My mental health status becomes more vulnerable when when working with a clinical population I was once a part of. It is important that my past avoidant behaviors do not get in the way of caring for myself or the quality of care for my patients. Recognition of my own emotions and accepting my feelings is the first step towards maintaining my self-care. This is the recognition of my current state-of-mind and the mental state of my clients prior and post trauma-based sessions.
The modality of emotional regulation will cater to my emotional self-care and allow me to use my coping skills and channel into my complete awareness. Being mindful of my present self will clear my mind of what could be triggering thoughts and feelings. Studying the patients’ descriptions of their traumatic experiences before work, for more than educational purposes, will also help with “coping ahead” and guiding my awareness.
A guideline of cognitive thinking best developed through education and experience is acknowledgment that we are not there to change people, but rather provide the guidance and resources for trauma victims to recognize the need for growth. This also means that we need to understand that not everybody wants to be helped. I find that it is easy to become passionate about our clients and we often experience added stress because of our involvement. The idea of “taking work home with us” has been depicted as such a negative reaction to empathy and compassion in the work we do.

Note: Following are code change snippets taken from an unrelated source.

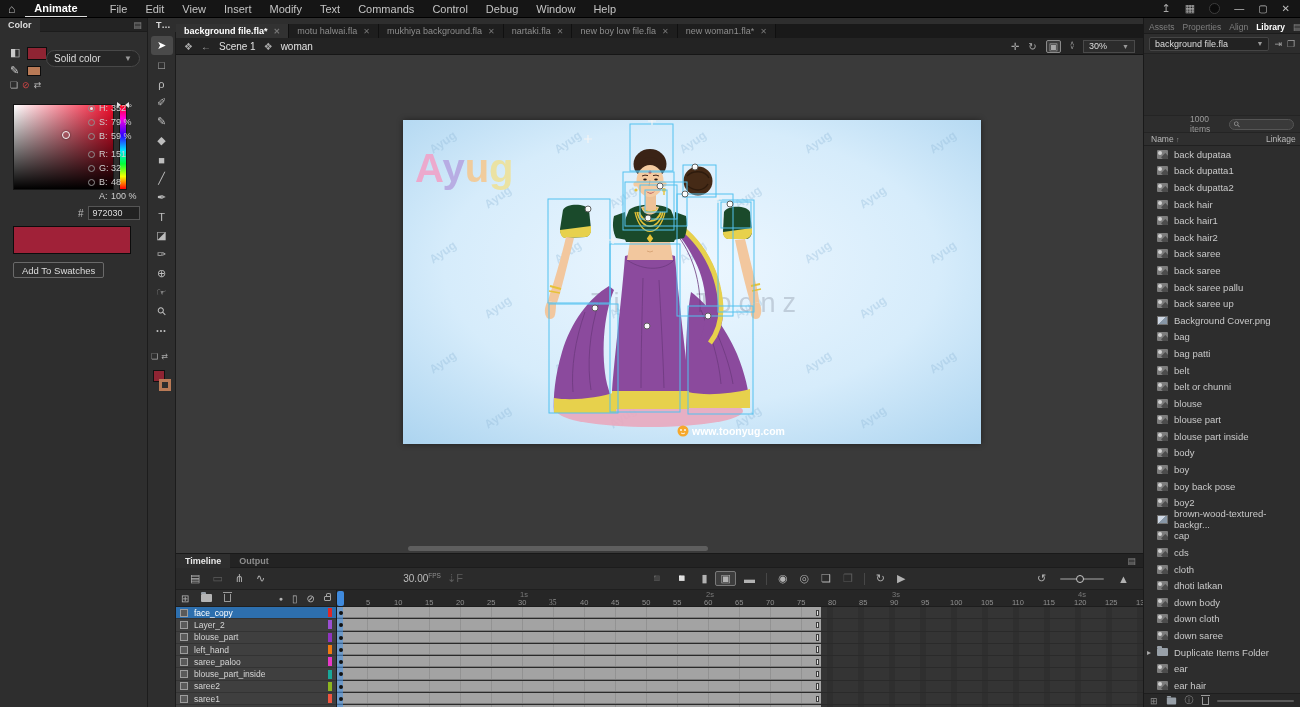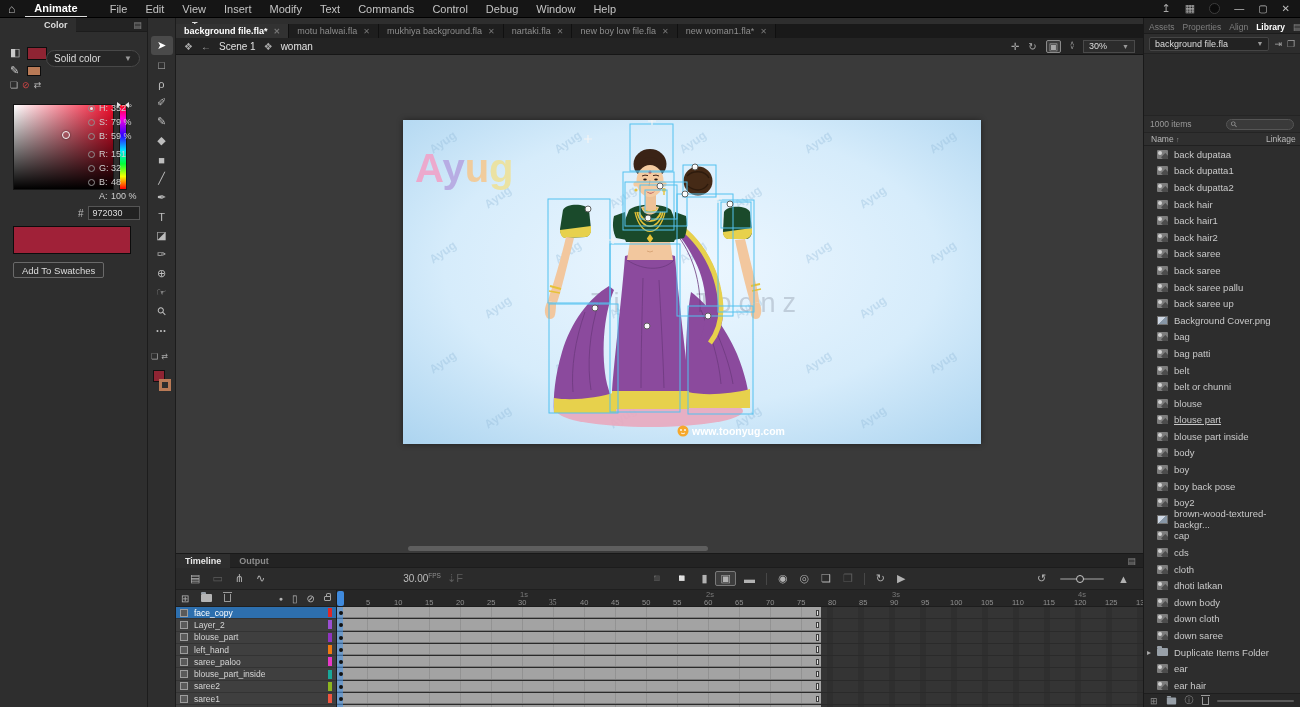--- a/index.html
+++ b/index.html
@@ -19,7 +19,7 @@
 
   
   #color-panel { position:absolute; left:0; top:18px; width:148px; height:689px; background:#2e2e2e; border-right:1px solid #1c1c1c; }
-  .panel-tabrow { height:14px; background:#232323; display:flex; align-items:center; border-bottom:1px solid #1c1c1c;margin-left:36px;}
+  .panel-tabrow { height:14px; background:#232323; display:flex; align-items:center; border-bottom:1px solid #1c1c1c;}
   .panel-tab { background:#2e2e2e; color:#ddd; font-size:9px; font-weight:bold; padding:1px 8px; height:14px; display:flex; align-items:center;}
   .panel-menu { margin-left:auto; color:#888; font-size:9px; padding-right:5px;}
   #cp-swatch-row { position:absolute; left:10px; top:28px; }

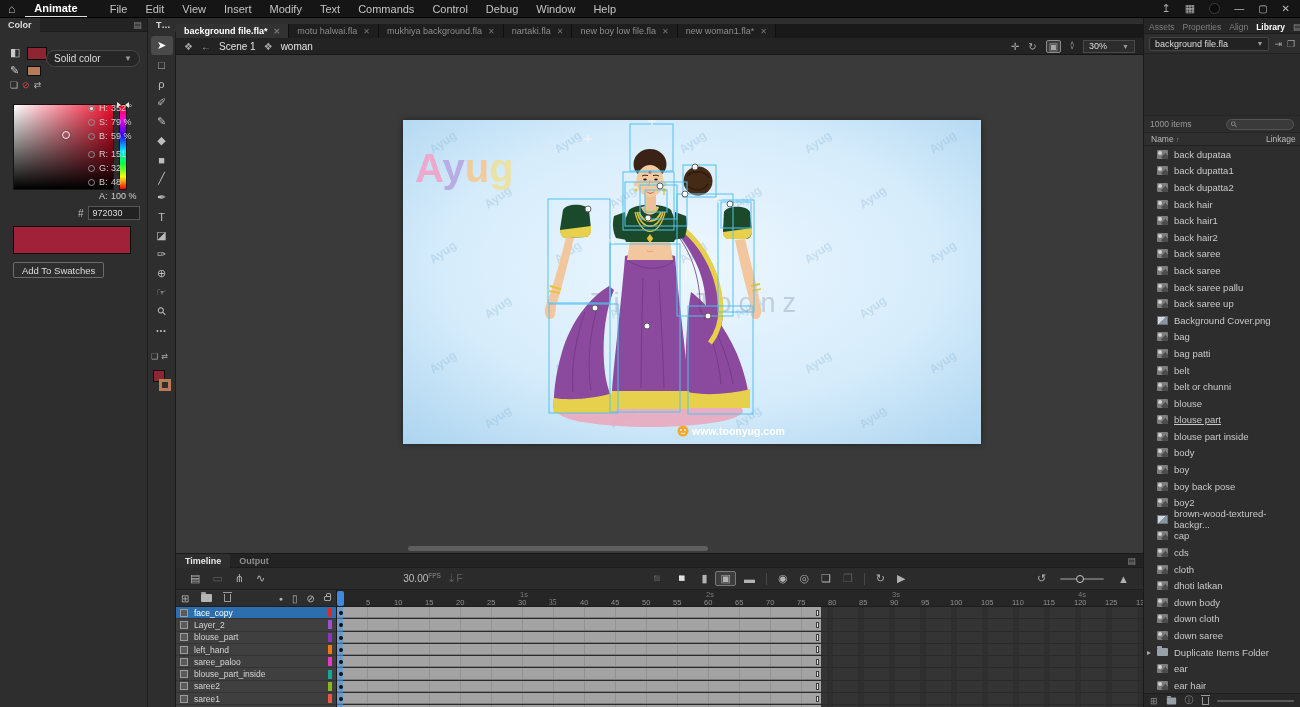--- a/index.html
+++ b/index.html
@@ -136,7 +136,7 @@
   #lib-doc-select .chev { margin-left:auto; font-size:7px; color:#999;}
   .lib-hicon { color:#a5a5a5; font-size:9px;}
   #lib-preview { height:62px; background:#2b2b2b; border-bottom:1px solid #242424;}
-  #lib-metarow { height:16px; display:flex; align-items:center; padding:0 6px; color:#9b9b9b; font-size:8.5px;}
+  #lib-metarow { height:16px; display:flex; align-items:center; padding:0 6px; color:#9b9b9b; font-size:8.5px;margin-left:40px;}
   #lib-search { margin-left:auto; width:68px; height:11px; background:#3a3a3a; border:1px solid #555; border-radius:6px; display:flex; align-items:center; padding:0 4px; color:#999;}
   #lib-search .mag { font-size:8px; transform:rotate(-45deg); display:inline-block;}
   #lib-cols { height:14px; display:flex; align-items:center; background:#2f2f2f; border-top:1px solid #242424; border-bottom:1px solid #202020; padding:0 7px; color:#b9b9b9; font-size:8.5px;}

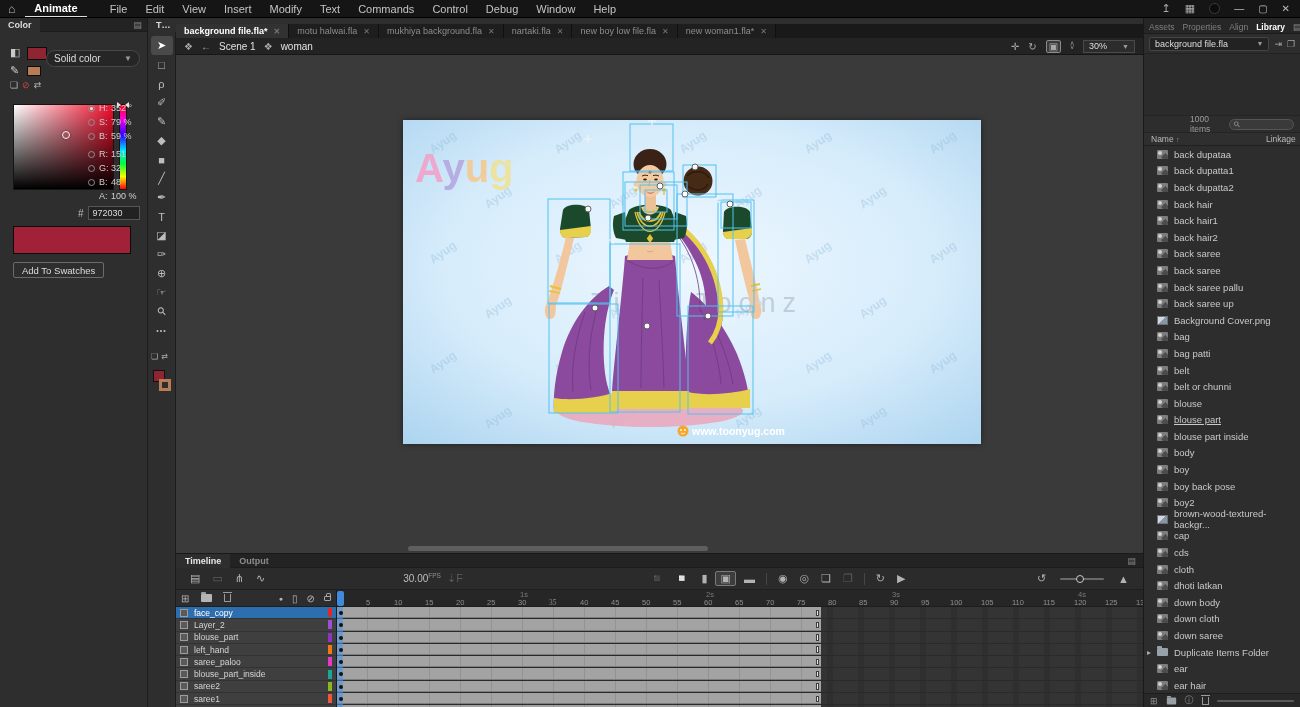--- a/index.html
+++ b/index.html
@@ -783,7 +783,7 @@
           <span class="icn-sym"></span>
           <span>blouse</span>
         </div>
-        <div class="lib-row" style="position: relative; text-decoration: underline;">
+        <div class="lib-row" style="position: relative;">
           <span class="icn-sym"></span>
           <span>blouse part</span>
         </div>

To prevent myself from burnout and playing into the negative stigma, I plan to maintain a healthy sleep pattern and decrease my workload. When feeling overwhelmed, I will make sure to use supervision as a form of communicating my stressors, a skill used in self-care often. One resource that I also find helpful is setting up a schedule that allows me time for myself. I do this by creating my schedules monthly versus daily. I plan my weeks ahead of time so that I know what to expect for work and leisure. By planning in advance, I also get to control my needs for self-care in comparison to my upcoming workload.
The people in my environment can be greatly affected if I’m not engaging in self-care and meeting my basic functions. These people include my clients that struggle with meeting their basic functioning levels. Not practicing self-care can be setting a bad example for those clients, allowing them to overlook the importance. Maintaining a healthy diet and exercise pattern will give me more energy to work long days. I make sure I have breakfast in the morning, take walks when needed to keep my energy levels up, and sit when needed to prevent exertion. This also opens a positive space for my clients and motivation to follow patterns.
Time with my dog Lucy is something I enjoy more than most activities. When stressed or upset, Lucy reacts in a manner that always brings a smile to my face. On days where I just need to be alone, and escape from the everyday stressors, I do this by spending time with Lucy. We go to a quiet park, the beach, and any other place that is soothing to both me and her. When taking her on walks I am able to clear my head and practice the skill of mindfulness. It is a great stress relief and very fun to do. It also allows for separation of work and personal responsibilities.